I am not sad i think
i do not know how i feel so i write.
What do you say to someone who is gone. someone you never knew. someone who knew you.
it is only today that i fully recognize that i no longer look to be one with the mainstream as i have done so often in years past. no, today i know that my focus is, and more than ever follows my own interests. not my interests relative to the mainstream
i say this bc so many times, the zeitgeist is distinct from the mainstream, and sometimes I work towards the zeitgeist only in so much as i exist in the present, and so I build in connection to the now. Not to sell to them but perhaps to communicate with it.

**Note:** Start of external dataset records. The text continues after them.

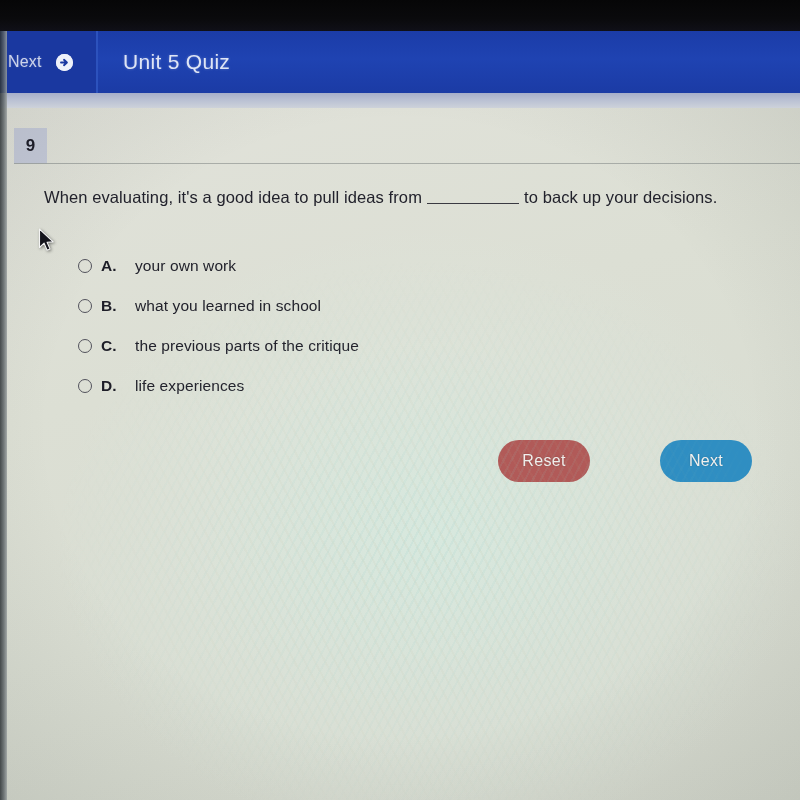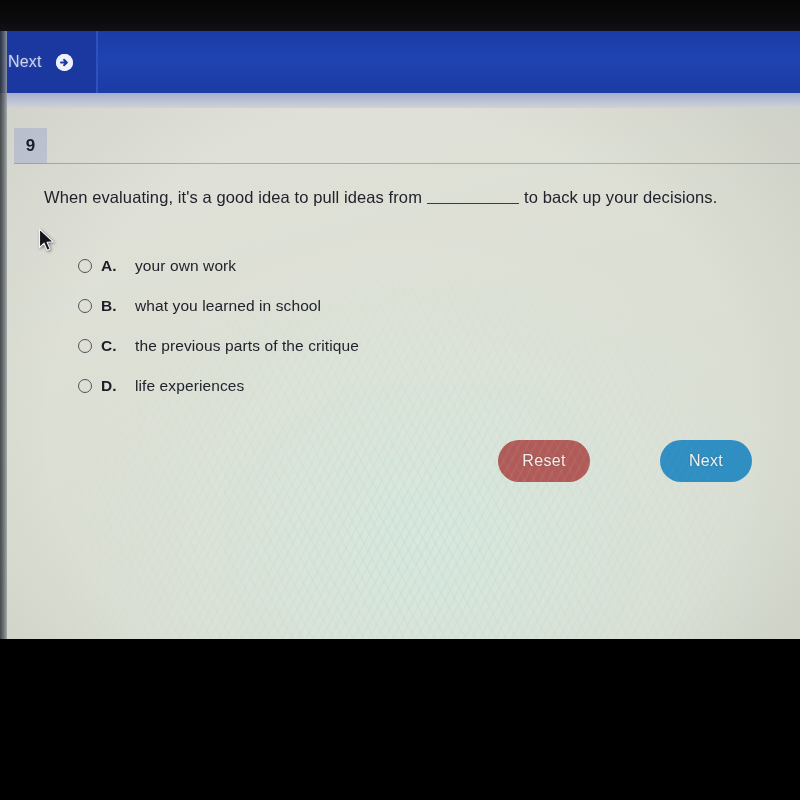--- a/index.html
+++ b/index.html
@@ -15,7 +15,7 @@
   #screenshot {
     position: relative;
     width: 800px;
-    height: 639px;
+    height: 800px;
     background: #84cc16;
     overflow: hidden;
   }

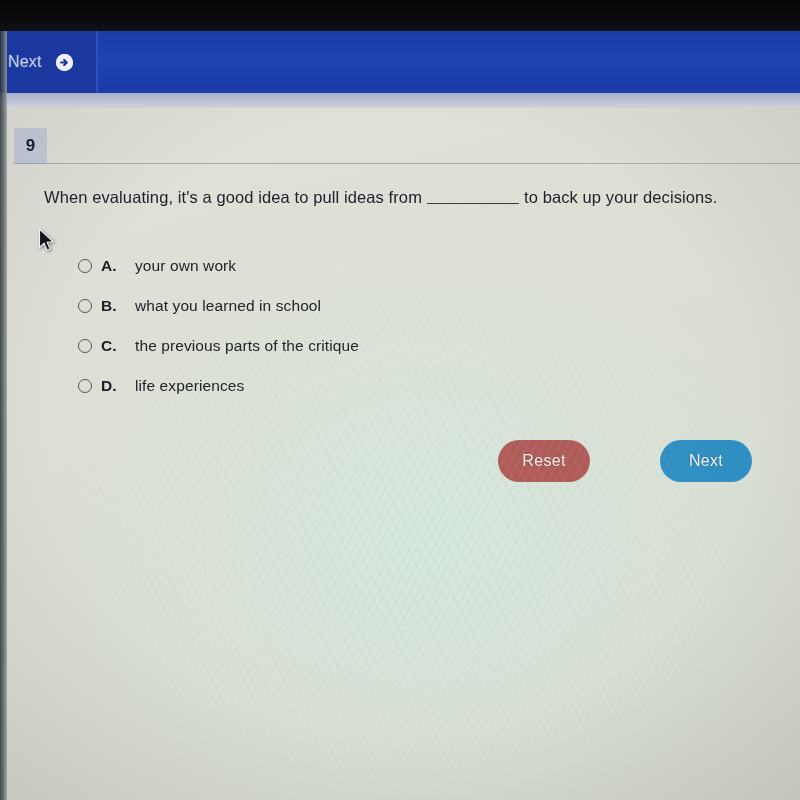--- a/index.html
+++ b/index.html
@@ -260,6 +260,7 @@
       </span>
     </div>
 
+    <div class="header-title">Unit 5 Quiz</div>
   </div>
 
   <div class="subbar"></div>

more than that though i look to communicate w myself. like nikki, im working to be in tune w me.
i walk w God n me, n i oft lose sight of both, i rely not on me. but i think i do and have long mistook myself w the mainstream.
in the same way few understand their social identity relative to class, i frequently confuse my own identity with the norms/
tdy i do not cry but i want to. i do not cry for nikki. i do not cry for her words which continue evermore. i do not cry that i shall never encounter her words anew.
see how i write all affected, in dialects not my own. im overly conscious yet again of her brilliance. its in my algorithim, in my feed, ofc its in my system now.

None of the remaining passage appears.